* _Exercise_: In this exercise, reproduce the whole listing exactly.

[Dataset entries — start]

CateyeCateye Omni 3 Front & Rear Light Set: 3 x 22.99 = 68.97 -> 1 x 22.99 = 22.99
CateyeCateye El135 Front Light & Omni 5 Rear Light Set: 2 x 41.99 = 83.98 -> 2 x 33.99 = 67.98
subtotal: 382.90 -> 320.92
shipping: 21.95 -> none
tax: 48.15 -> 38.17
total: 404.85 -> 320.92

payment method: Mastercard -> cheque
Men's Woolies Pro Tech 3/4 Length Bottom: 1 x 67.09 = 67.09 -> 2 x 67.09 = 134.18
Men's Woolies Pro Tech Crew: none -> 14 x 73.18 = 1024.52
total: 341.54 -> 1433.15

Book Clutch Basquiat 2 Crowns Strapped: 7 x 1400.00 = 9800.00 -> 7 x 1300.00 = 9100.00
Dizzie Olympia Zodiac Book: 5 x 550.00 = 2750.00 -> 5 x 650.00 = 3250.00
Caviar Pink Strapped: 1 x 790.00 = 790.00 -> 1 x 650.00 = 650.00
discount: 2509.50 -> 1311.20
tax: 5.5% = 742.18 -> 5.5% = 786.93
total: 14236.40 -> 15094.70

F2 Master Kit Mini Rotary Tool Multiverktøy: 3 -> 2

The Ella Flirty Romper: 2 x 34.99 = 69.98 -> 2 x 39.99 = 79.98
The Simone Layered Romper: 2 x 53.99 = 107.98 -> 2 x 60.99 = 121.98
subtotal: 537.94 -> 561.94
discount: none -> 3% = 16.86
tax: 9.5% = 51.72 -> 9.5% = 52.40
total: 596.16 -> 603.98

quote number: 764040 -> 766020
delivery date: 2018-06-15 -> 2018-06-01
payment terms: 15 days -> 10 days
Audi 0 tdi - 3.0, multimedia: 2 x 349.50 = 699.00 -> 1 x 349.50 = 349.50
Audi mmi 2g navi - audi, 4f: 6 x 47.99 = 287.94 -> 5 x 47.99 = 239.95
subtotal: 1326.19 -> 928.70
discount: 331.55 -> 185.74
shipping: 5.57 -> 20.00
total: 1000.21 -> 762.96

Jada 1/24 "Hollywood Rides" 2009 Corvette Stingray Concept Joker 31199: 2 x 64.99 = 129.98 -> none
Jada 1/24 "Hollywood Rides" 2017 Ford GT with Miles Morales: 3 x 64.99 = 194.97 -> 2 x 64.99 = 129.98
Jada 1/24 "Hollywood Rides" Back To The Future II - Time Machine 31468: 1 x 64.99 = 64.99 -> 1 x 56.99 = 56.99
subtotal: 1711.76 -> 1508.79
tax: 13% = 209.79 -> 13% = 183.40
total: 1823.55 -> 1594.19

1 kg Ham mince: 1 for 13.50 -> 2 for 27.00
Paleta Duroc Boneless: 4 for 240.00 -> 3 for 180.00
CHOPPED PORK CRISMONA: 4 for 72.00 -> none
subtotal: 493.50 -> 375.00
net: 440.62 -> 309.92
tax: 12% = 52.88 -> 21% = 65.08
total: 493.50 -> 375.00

[Dataset entries — finish]

* _Worked solution_:
CateyeCateye Omni 3 Front & Rear Light Set: 3 x 22.99 = 68.97 -> 1 x 22.99 = 22.99
CateyeCateye El135 Front Light & Omni 5 Rear Light Set: 2 x 41.99 = 83.98 -> 2 x 33.99 = 67.98
subtotal: 382.90 -> 320.92
shipping: 21.95 -> none
tax: 48.15 -> 38.17
total: 404.85 -> 320.92

payment method: Mastercard -> cheque
Men's Woolies Pro Tech 3/4 Length Bottom: 1 x 67.09 = 67.09 -> 2 x 67.09 = 134.18
Men's Woolies Pro Tech Crew: none -> 14 x 73.18 = 1024.52
total: 341.54 -> 1433.15

Book Clutch Basquiat 2 Crowns Strapped: 7 x 1400.00 = 9800.00 -> 7 x 1300.00 = 9100.00
Dizzie Olympia Zodiac Book: 5 x 550.00 = 2750.00 -> 5 x 650.00 = 3250.00
Caviar Pink Strapped: 1 x 790.00 = 790.00 -> 1 x 650.00 = 650.00
discount: 2509.50 -> 1311.20
tax: 5.5% = 742.18 -> 5.5% = 786.93
total: 14236.40 -> 15094.70

F2 Master Kit Mini Rotary Tool Multiverktøy: 3 -> 2

The Ella Flirty Romper: 2 x 34.99 = 69.98 -> 2 x 39.99 = 79.98
The Simone Layered Romper: 2 x 53.99 = 107.98 -> 2 x 60.99 = 121.98
subtotal: 537.94 -> 561.94
discount: none -> 3% = 16.86
tax: 9.5% = 51.72 -> 9.5% = 52.40
total: 596.16 -> 603.98

quote number: 764040 -> 766020
delivery date: 2018-06-15 -> 2018-06-01
payment terms: 15 days -> 10 days
Audi 0 tdi - 3.0, multimedia: 2 x 349.50 = 699.00 -> 1 x 349.50 = 349.50
Audi mmi 2g navi - audi, 4f: 6 x 47.99 = 287.94 -> 5 x 47.99 = 239.95
subtotal: 1326.19 -> 928.70
discount: 331.55 -> 185.74
shipping: 5.57 -> 20.00
total: 1000.21 -> 762.96

Jada 1/24 "Hollywood Rides" 2009 Corvette Stingray Concept Joker 31199: 2 x 64.99 = 129.98 -> none
Jada 1/24 "Hollywood Rides" 2017 Ford GT with Miles Morales: 3 x 64.99 = 194.97 -> 2 x 64.99 = 129.98
Jada 1/24 "Hollywood Rides" Back To The Future II - Time Machine 31468: 1 x 64.99 = 64.99 -> 1 x 56.99 = 56.99
subtotal: 1711.76 -> 1508.79
tax: 13% = 209.79 -> 13% = 183.40
total: 1823.55 -> 1594.19

1 kg Ham mince: 1 for 13.50 -> 2 for 27.00
Paleta Duroc Boneless: 4 for 240.00 -> 3 for 180.00
CHOPPED PORK CRISMONA: 4 for 72.00 -> none
subtotal: 493.50 -> 375.00
net: 440.62 -> 309.92
tax: 12% = 52.88 -> 21% = 65.08
total: 493.50 -> 375.00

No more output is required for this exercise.